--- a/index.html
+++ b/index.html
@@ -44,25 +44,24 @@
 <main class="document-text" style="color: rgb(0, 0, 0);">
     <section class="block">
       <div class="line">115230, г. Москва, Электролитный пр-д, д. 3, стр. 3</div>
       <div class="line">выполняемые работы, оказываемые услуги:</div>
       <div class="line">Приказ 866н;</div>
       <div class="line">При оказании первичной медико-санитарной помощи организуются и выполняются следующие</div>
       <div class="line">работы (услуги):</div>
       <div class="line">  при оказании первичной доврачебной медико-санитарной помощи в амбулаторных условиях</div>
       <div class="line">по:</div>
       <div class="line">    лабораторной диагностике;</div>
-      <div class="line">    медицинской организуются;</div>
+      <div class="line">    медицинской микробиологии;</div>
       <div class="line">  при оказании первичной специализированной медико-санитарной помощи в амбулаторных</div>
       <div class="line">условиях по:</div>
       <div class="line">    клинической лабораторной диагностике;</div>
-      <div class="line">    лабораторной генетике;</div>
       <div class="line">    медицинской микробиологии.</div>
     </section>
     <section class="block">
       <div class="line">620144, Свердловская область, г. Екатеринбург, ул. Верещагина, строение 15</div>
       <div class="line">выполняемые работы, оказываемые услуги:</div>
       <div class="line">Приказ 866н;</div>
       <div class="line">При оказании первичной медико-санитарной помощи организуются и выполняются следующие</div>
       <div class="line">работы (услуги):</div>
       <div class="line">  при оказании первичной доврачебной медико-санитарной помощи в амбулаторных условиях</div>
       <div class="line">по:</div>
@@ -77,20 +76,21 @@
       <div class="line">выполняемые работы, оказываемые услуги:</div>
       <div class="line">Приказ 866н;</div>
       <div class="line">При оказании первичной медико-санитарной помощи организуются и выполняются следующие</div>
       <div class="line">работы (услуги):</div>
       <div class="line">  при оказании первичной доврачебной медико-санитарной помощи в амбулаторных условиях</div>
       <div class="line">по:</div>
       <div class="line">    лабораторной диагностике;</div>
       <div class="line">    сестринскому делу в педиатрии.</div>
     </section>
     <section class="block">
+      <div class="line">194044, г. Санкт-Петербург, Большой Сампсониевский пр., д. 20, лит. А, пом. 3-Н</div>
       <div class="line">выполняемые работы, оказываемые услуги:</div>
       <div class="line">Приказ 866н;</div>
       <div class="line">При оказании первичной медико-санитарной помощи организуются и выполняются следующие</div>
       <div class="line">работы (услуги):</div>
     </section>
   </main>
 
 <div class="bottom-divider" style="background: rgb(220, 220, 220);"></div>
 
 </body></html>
■ ■ ■ ■ ■
> Required work:
Copy the whole listing out exactly, so that every line matches what is above.

> Response to the exercise:
--- a/index.html
+++ b/index.html
@@ -44,25 +44,24 @@
 <main class="document-text" style="color: rgb(0, 0, 0);">
     <section class="block">
       <div class="line">115230, г. Москва, Электролитный пр-д, д. 3, стр. 3</div>
       <div class="line">выполняемые работы, оказываемые услуги:</div>
       <div class="line">Приказ 866н;</div>
       <div class="line">При оказании первичной медико-санитарной помощи организуются и выполняются следующие</div>
       <div class="line">работы (услуги):</div>
       <div class="line">  при оказании первичной доврачебной медико-санитарной помощи в амбулаторных условиях</div>
       <div class="line">по:</div>
       <div class="line">    лабораторной диагностике;</div>
-      <div class="line">    медицинской организуются;</div>
+      <div class="line">    медицинской микробиологии;</div>
       <div class="line">  при оказании первичной специализированной медико-санитарной помощи в амбулаторных</div>
       <div class="line">условиях по:</div>
       <div class="line">    клинической лабораторной диагностике;</div>
-      <div class="line">    лабораторной генетике;</div>
       <div class="line">    медицинской микробиологии.</div>
     </section>
     <section class="block">
       <div class="line">620144, Свердловская область, г. Екатеринбург, ул. Верещагина, строение 15</div>
       <div class="line">выполняемые работы, оказываемые услуги:</div>
       <div class="line">Приказ 866н;</div>
       <div class="line">При оказании первичной медико-санитарной помощи организуются и выполняются следующие</div>
       <div class="line">работы (услуги):</div>
       <div class="line">  при оказании первичной доврачебной медико-санитарной помощи в амбулаторных условиях</div>
       <div class="line">по:</div>
@@ -77,20 +76,21 @@
       <div class="line">выполняемые работы, оказываемые услуги:</div>
       <div class="line">Приказ 866н;</div>
       <div class="line">При оказании первичной медико-санитарной помощи организуются и выполняются следующие</div>
       <div class="line">работы (услуги):</div>
       <div class="line">  при оказании первичной доврачебной медико-санитарной помощи в амбулаторных условиях</div>
       <div class="line">по:</div>
       <div class="line">    лабораторной диагностике;</div>
       <div class="line">    сестринскому делу в педиатрии.</div>
     </section>
     <section class="block">
+      <div class="line">194044, г. Санкт-Петербург, Большой Сампсониевский пр., д. 20, лит. А, пом. 3-Н</div>
       <div class="line">выполняемые работы, оказываемые услуги:</div>
       <div class="line">Приказ 866н;</div>
       <div class="line">При оказании первичной медико-санитарной помощи организуются и выполняются следующие</div>
       <div class="line">работы (услуги):</div>
     </section>
   </main>
 
 <div class="bottom-divider" style="background: rgb(220, 220, 220);"></div>
 
 </body></html>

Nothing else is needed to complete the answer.